Every line with the string "node" should be copied from the data.

Stored items:
▽

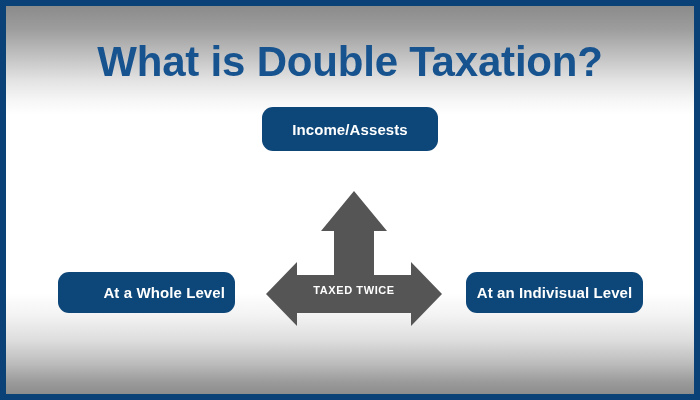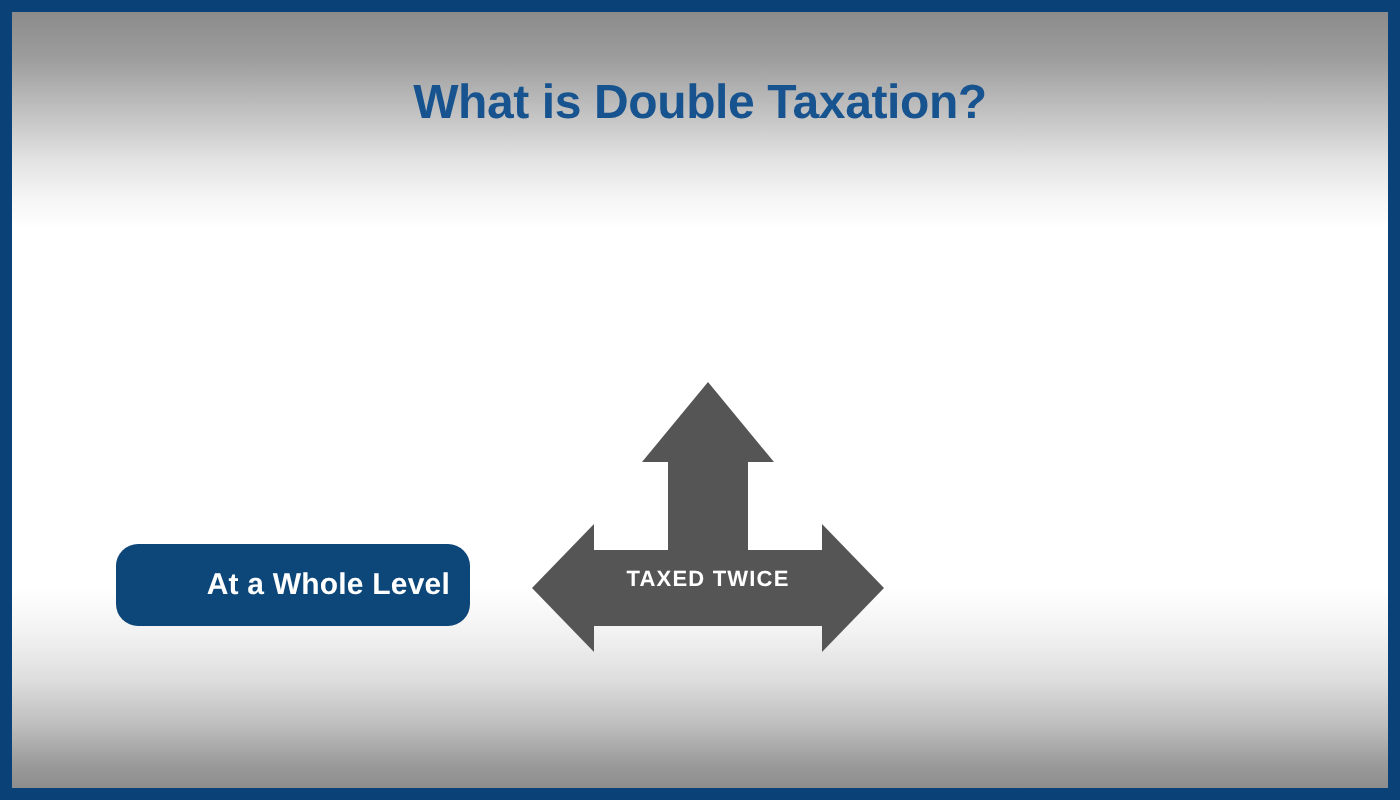--- a/index.html
+++ b/index.html
@@ -48,7 +48,7 @@
     top: 32px;
     width: 688px;
     text-align: center;
-    font-size: 24px;
+    font-size: 42px;
     font-weight: bold;
     letter-spacing: -0.2px;
     color: #17538f;

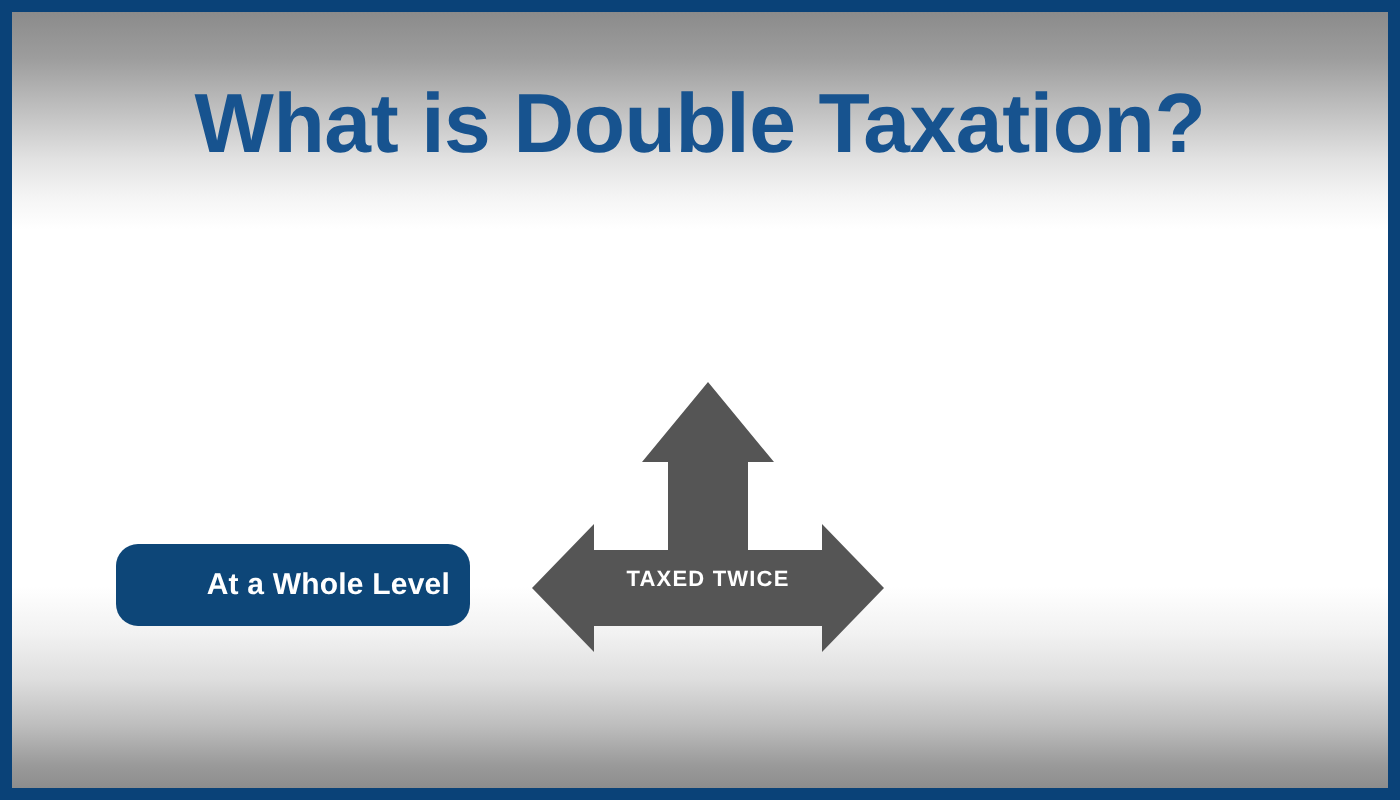--- a/index.html
+++ b/index.html
@@ -110,6 +110,9 @@
 
     <div class="title">What is Double Taxation?</div>
 
+    <div class="node node-top">
+      <span>Income/Assests</span>
+    </div>
 
     <div class="node node-left">
       <span>At a Whole Level</span>

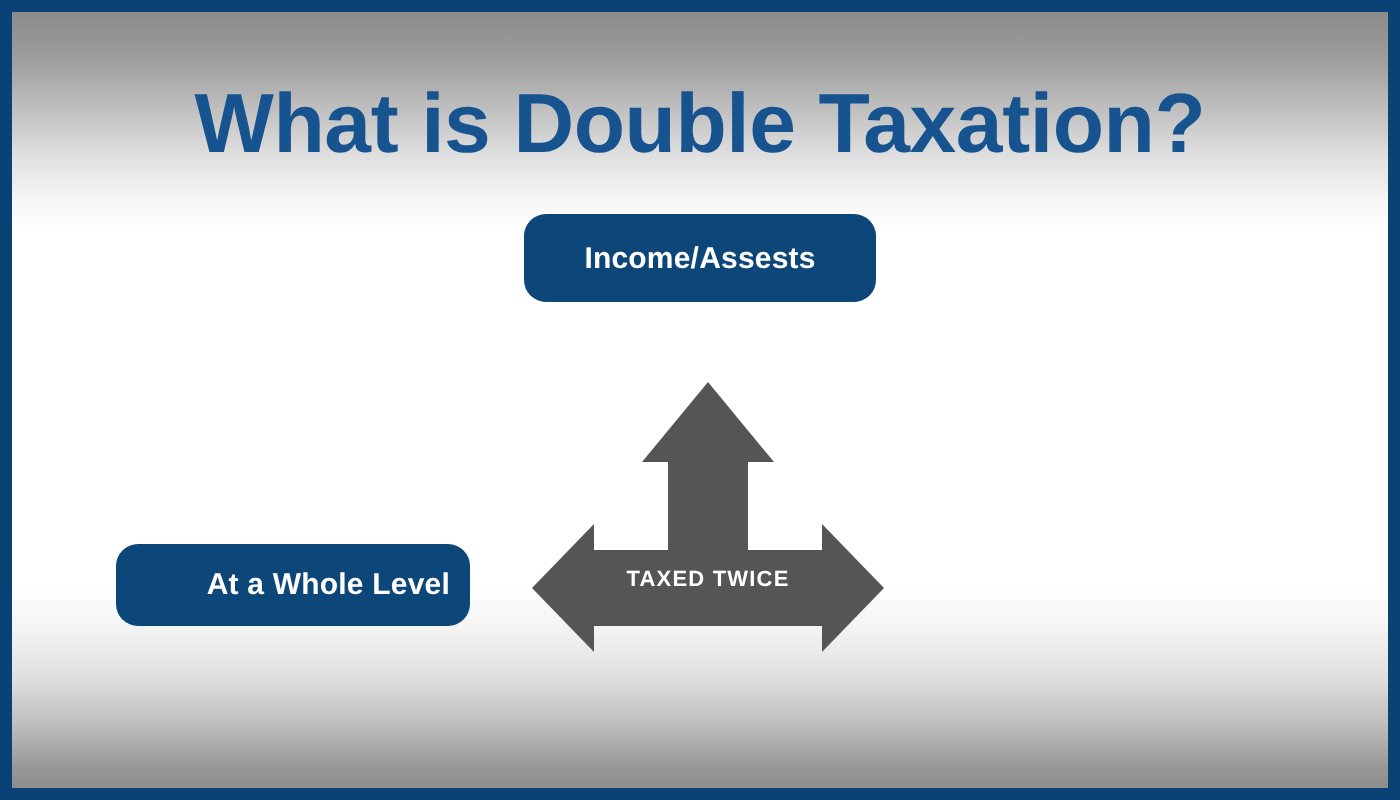--- a/index.html
+++ b/index.html
@@ -118,6 +118,9 @@
       <span>At a Whole Level</span>
     </div>
 
+    <div class="node node-right">
+      <span>At an Indivisual Level</span>
+    </div>
 
     <div class="arrow-wrap">
       <svg viewBox="0 0 200 145" xmlns="http://www.w3.org/2000/svg" aria-hidden="true">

△

● **TASK OUTPUT**:
+    <div class="node node-top">
     <div class="node node-left">
+    <div class="node node-right">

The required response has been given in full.